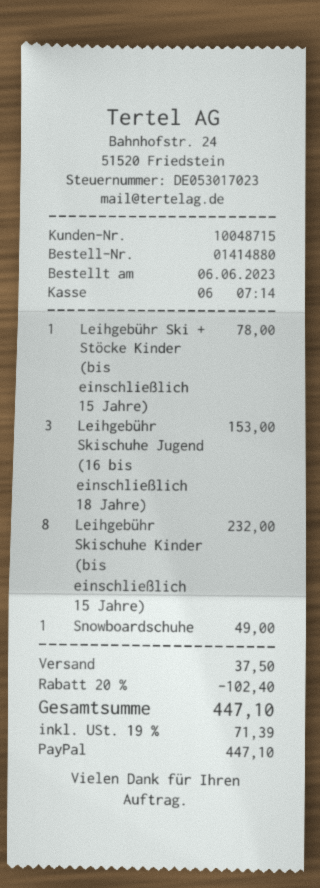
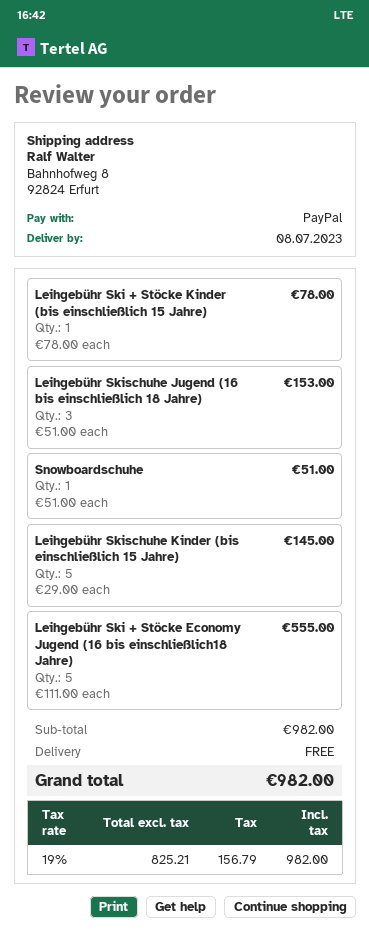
Leihgebühr Skischuhe Kinder (bis einschließlich 15 Jahre): 8 for 232.00 -> 5 for 145.00
Snowboardschuhe: 1 for 49.00 -> 1 for 51.00
Leihgebühr Ski + Stöcke Economy Jugend (16 bis einschließlich18 Jahre): none -> 5 for 555.00
discount: 20% = 102.40 -> none
shipping: 37.50 -> 0.00
tax: 19% = 71.39 -> 19% = 156.79
total: 447.10 -> 982.00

-.-.-

## ACTIVITY
All pictures are to be skipped; the lines from the first line of the records through the line containing "discount: 20% = 102.40 -> none" are to be repeated exactly, both ends included.

## WRITTEN RESPONSE
Leihgebühr Skischuhe Kinder (bis einschließlich 15 Jahre): 8 for 232.00 -> 5 for 145.00
Snowboardschuhe: 1 for 49.00 -> 1 for 51.00
Leihgebühr Ski + Stöcke Economy Jugend (16 bis einschließlich18 Jahre): none -> 5 for 555.00
discount: 20% = 102.40 -> none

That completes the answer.